Beijing is more than pleased about Donald Trump turning his back on a major U.S.-led Pacific trade pact.
Ian Bremmer, president of the global intelligence firm Eurasia Group and a closely watched political scientist, said Wednesday that officials in China are excited about President-elect Trump's plan to withdraw from U.S. participation in the planned Trans-Pacific Partnership. The proposed free-trade bloc would have included 12 countries accounting for more than a third of global trade.
President Barack Obama and others had argued that the TPP deal was a way for the United States to continue to assert its leadership — especially in the face of an increasingly powerful China that is eager to replace the U.S. as the main power in the region. Trump's apparent killing of the TPP creates a geopolitical vacuum in the eyes of both Beijing and American allies, Bremmer said.
"This means that everyone in Asia no longer sees the United States as a credible leader, so they have to go to China for leadership," Bremmer told CNBC. "There's a little bit of triumphalism in Beijing."
Others have pointed out that the demise of the TPP means that China now will likely set standards for a major portion of the globe when it comes to environmental laws, intellectual property rights and labor protections — all principles for which Beijing has demonstrated little commitment.
"American allies are freaked out about this in Asia. The Chinese are licking their lips — they're very happy about it."-Ian Bremmer, president, Eurasia Group, on the apparent end of the TPP
China, Bremmer said, is now actively planning "new architecture" for regional leadership that does not include Washington because "they see opportunity now that they understand the Americans are abdicating."
This, of course, will have major repercussions for other countries in the Asia-Pacific region, especially allies like Japan, South Korea and Australia.

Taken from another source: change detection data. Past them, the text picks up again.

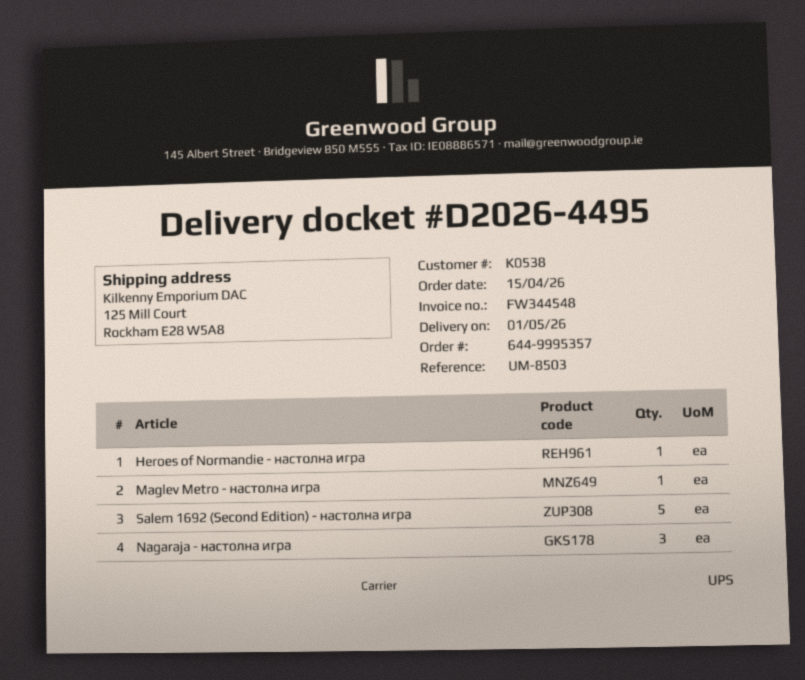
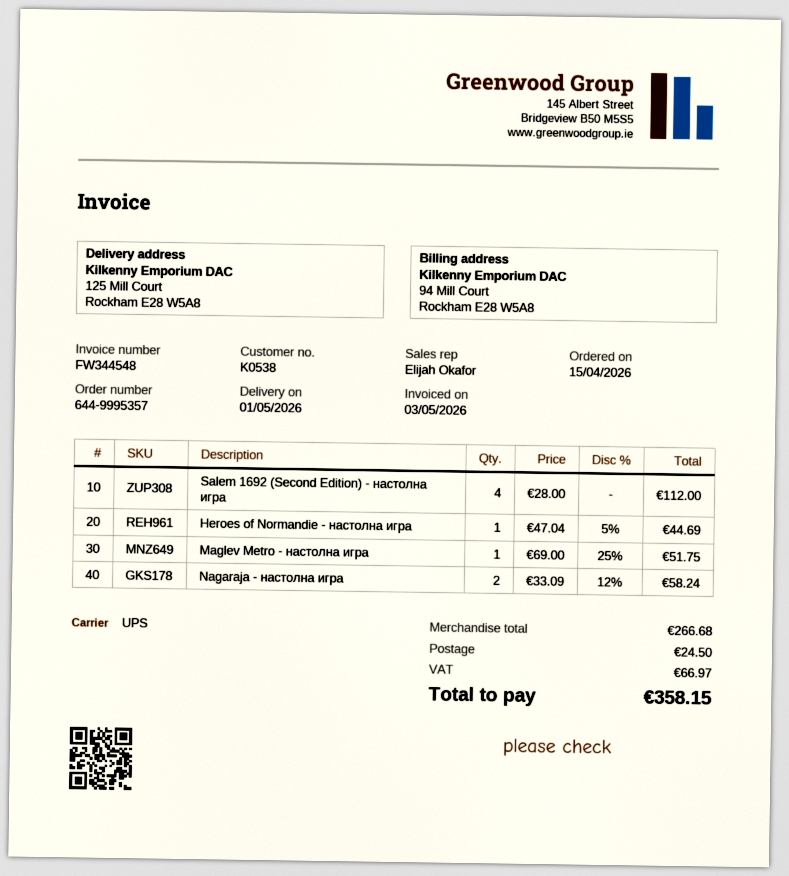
Salem 1692 (Second Edition) - настолна игра: 5 -> 4
Nagaraja - настолна игра: 3 -> 2

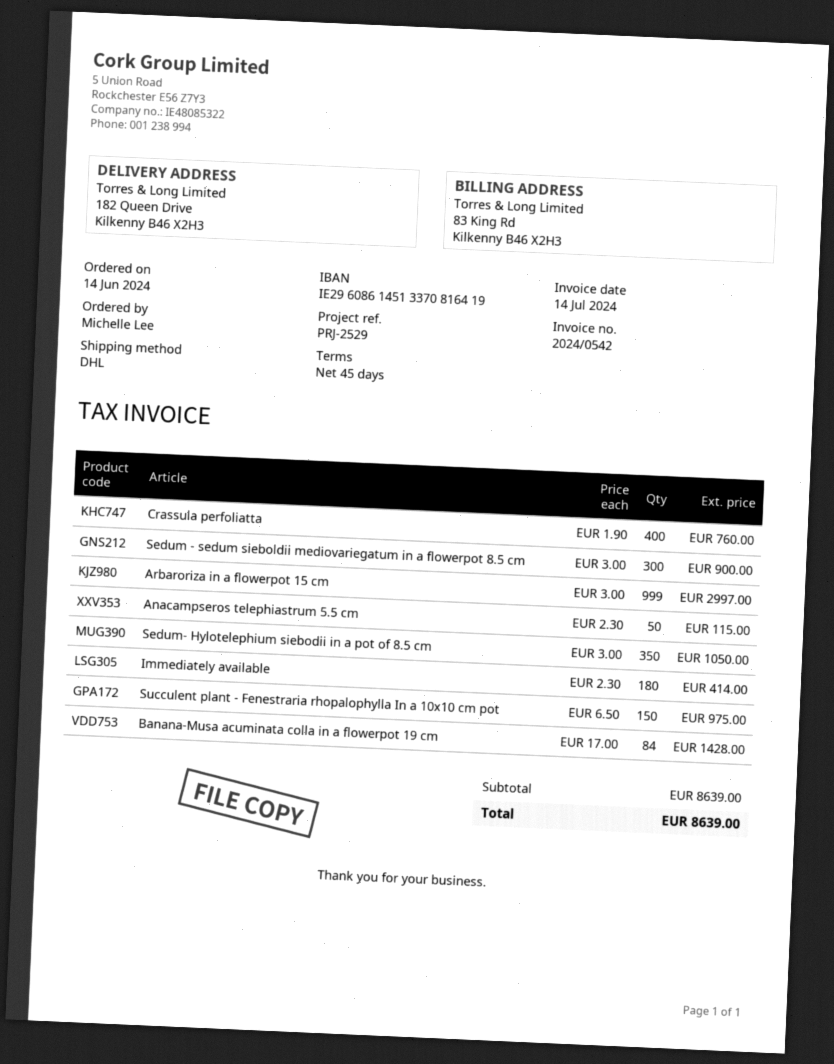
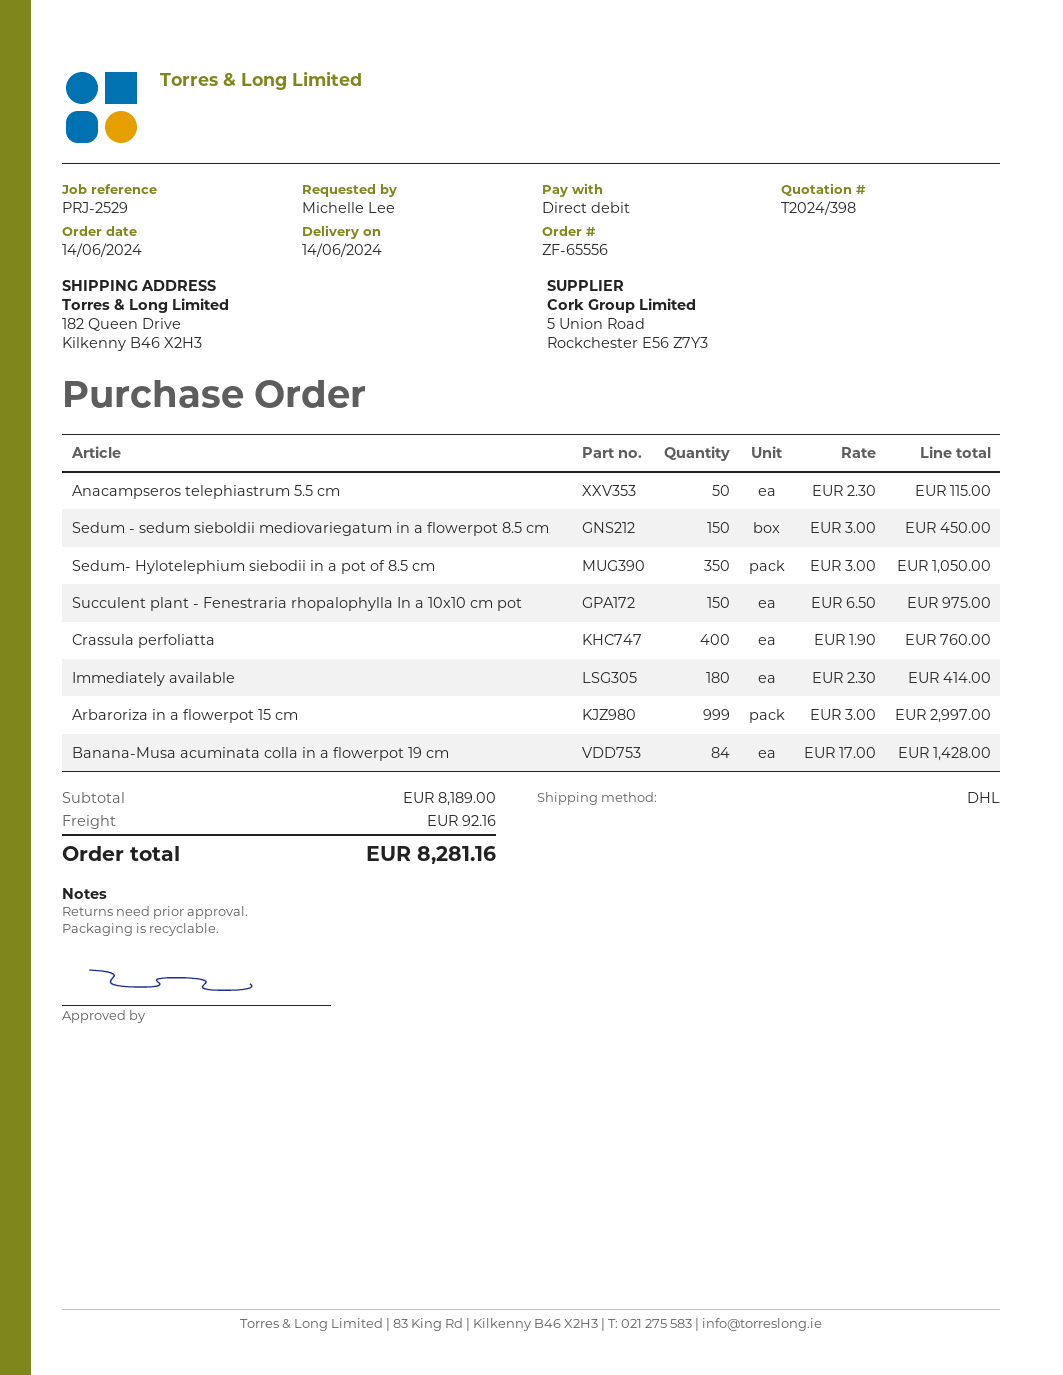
Sedum - sedum sieboldii mediovariegatum in a flowerpot 8.5 cm: 300 x 3.00 = 900.00 -> 150 x 3.00 = 450.00
subtotal: 8639.00 -> 8189.00
shipping: none -> 92.16
total: 8639.00 -> 8281.16

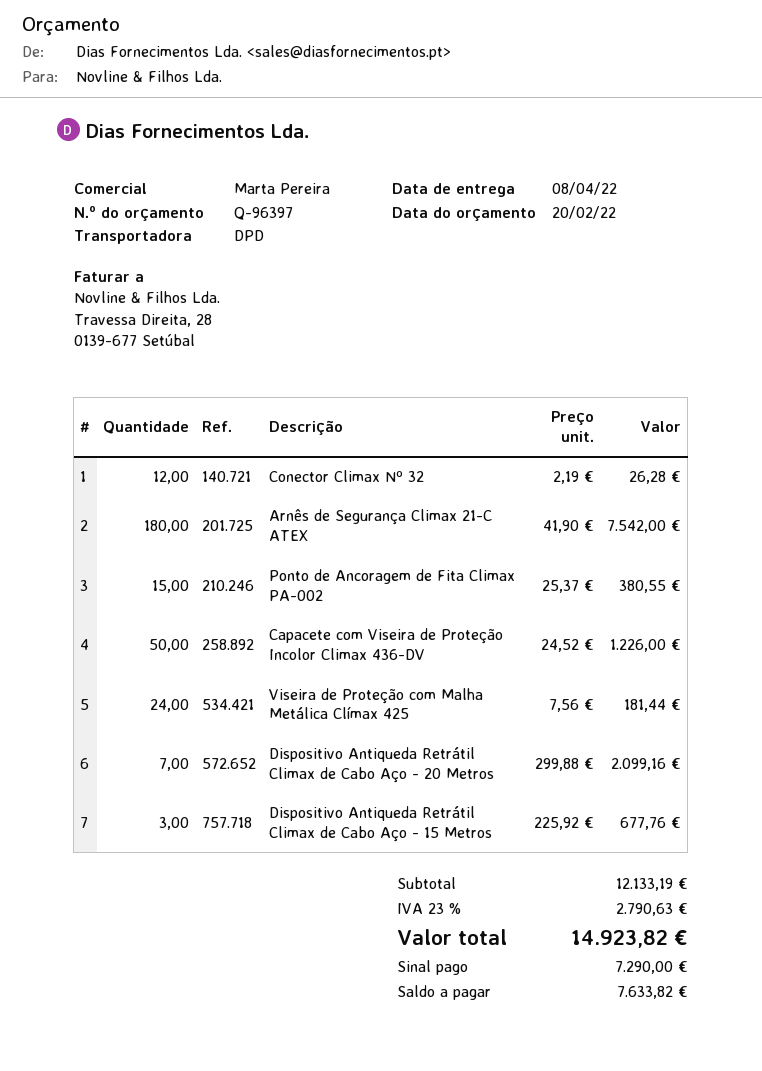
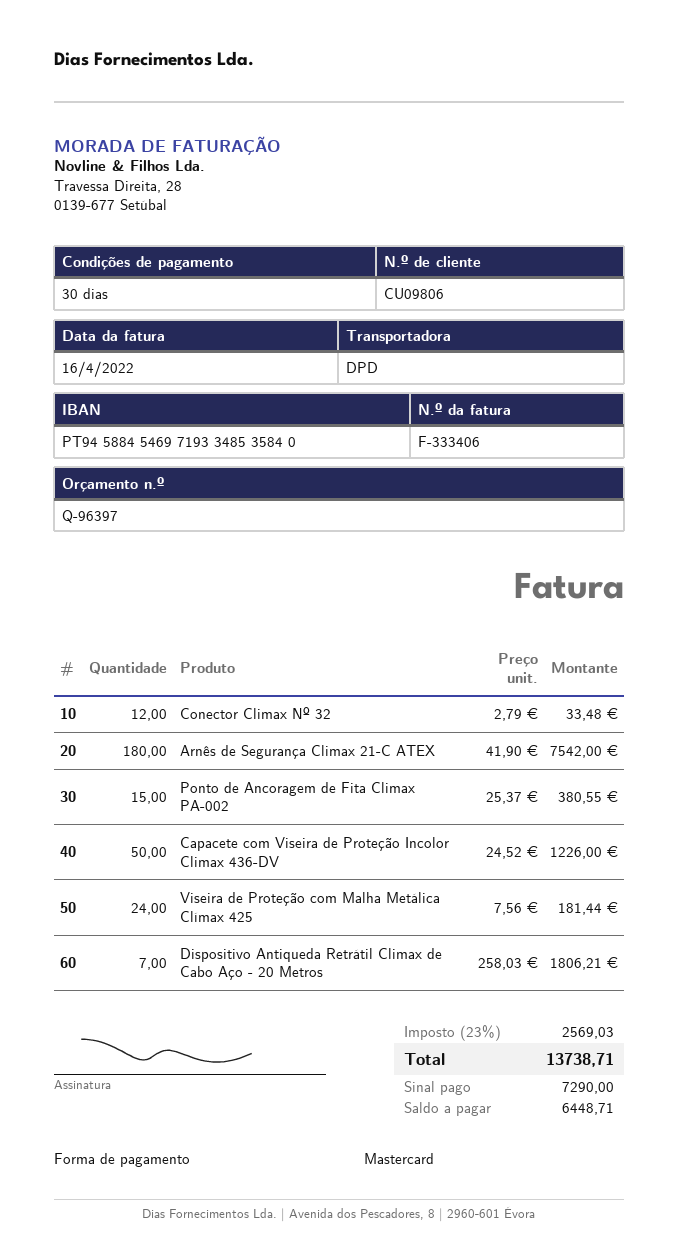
Conector Climax Nº 32: 12 x 2.19 = 26.28 -> 12 x 2.79 = 33.48
Dispositivo Antiqueda Retrátil Climax de Cabo Aço - 20 Metros: 7 x 299.88 = 2099.16 -> 7 x 258.03 = 1806.21
Dispositivo Antiqueda Retrátil Climax de Cabo Aço - 15 Metros: 3 x 225.92 = 677.76 -> none
tax: 23% = 2790.63 -> 23% = 2569.03
total: 14923.82 -> 13738.71
balance: 7633.82 -> 6448.71

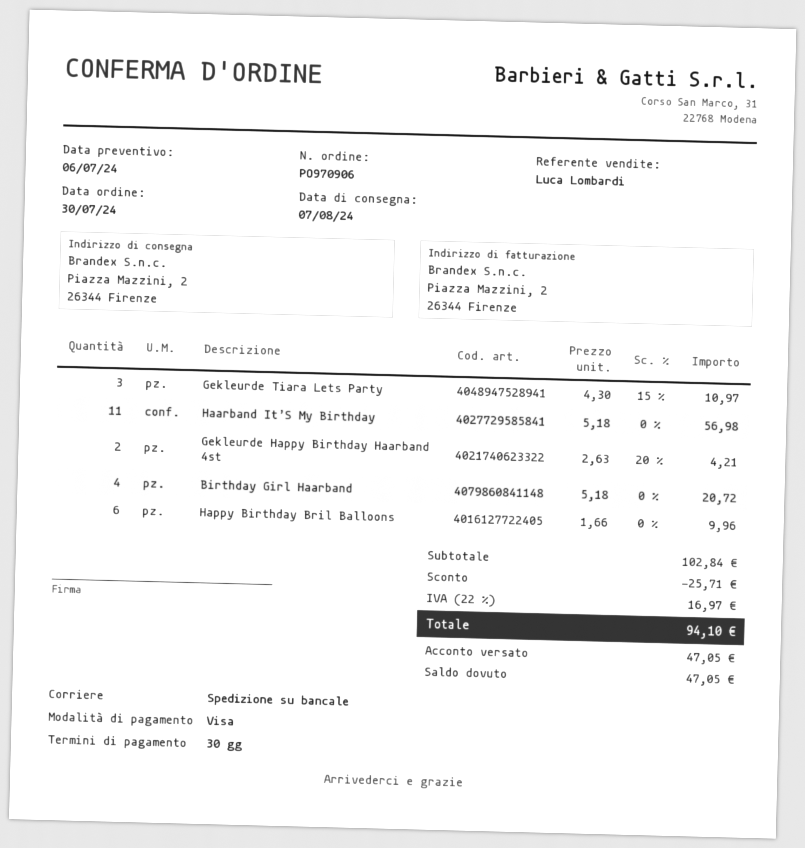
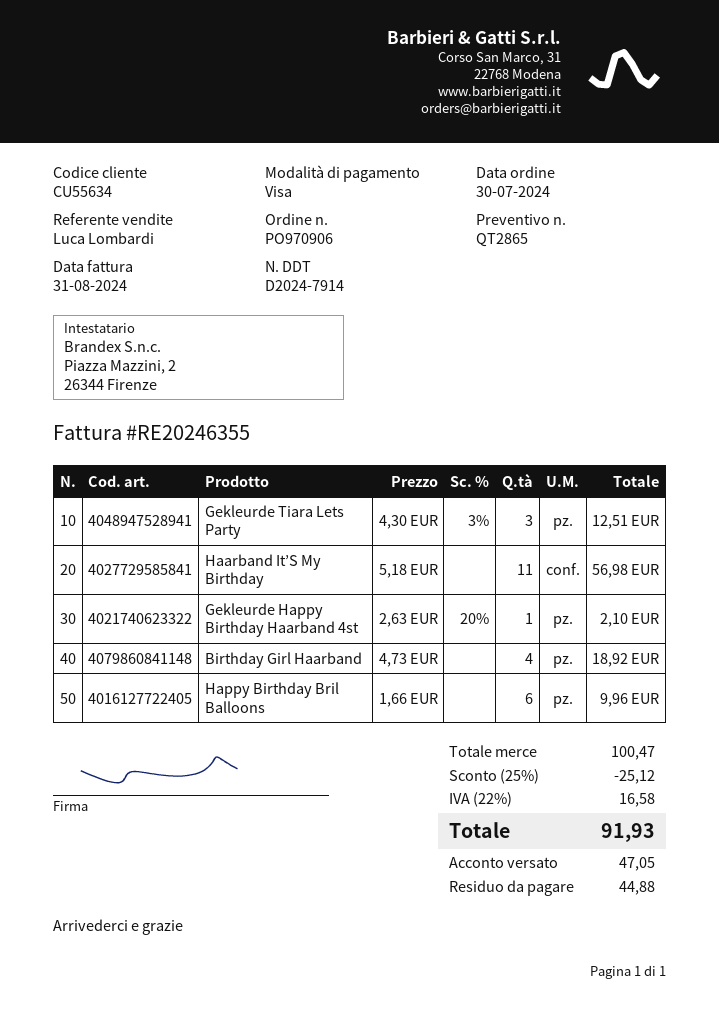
Gekleurde Tiara Lets Party: 3 x 4.30 - 15% = 10.97 -> 3 x 4.30 - 3% = 12.51
Gekleurde Happy Birthday Haarband 4st: 2 x 2.63 - 20% = 4.21 -> 1 x 2.63 - 20% = 2.10
Birthday Girl Haarband: 4 x 5.18 = 20.72 -> 4 x 4.73 = 18.92
subtotal: 102.84 -> 100.47
discount: 25.71 -> 25.12
tax: 22% = 16.97 -> 22% = 16.58
total: 94.10 -> 91.93
balance: 47.05 -> 44.88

"American allies are freaked out about this in Asia. The Chinese are licking their lips — they're very happy about it," Bremmer said in a separate televised interview Wednesday.
Everyone in China I met couldn't be happier about death of TPP. They consider it an extraordinary failure of US influence in Asia.
China has openly celebrated the TPP's seeming demise, with the propaganda outlet Global Times declaring that Trump's pledge to quit the deal "sends unclear signals."
"Trump appears to be redesigning the U.S. leadership, withdrawing the country from fields in which he thinks resources are being wasted," another Global Times editorial said. "China thus will gain some room to exert its influence."
But others are less sure that China will benefit from the apparent collapse of the TPP.
"Net net, the loss of TPP is going to be a loss for China," Meredith Sumpter, who directs the Asia practice at the Eurasia Group, told CNBC earlier this month. "There's this popular view that the TPP was meant to be exclusive of China, and that's simply not true: The U.S. wanted to get China engaged at a second (round of discussions), and the Chinese were quietly showing interest in that."
"I don't see any meaningful benefit for China from the U.S. rejection of TPP. There will be a good deal of diplomatic theater but it all gets forgotten by the next news cycle," Derek Scissors, a scholar at the American Enterprise Institute, wrote in a note to CNBC.
"The Chinese will talk about grand new deals but the only truly free trade agreement they've ever signed is with Taiwan, and that is still primarily political. The Chinese will certainly sign trade agreements, but they will do nothing to change the Asian economy."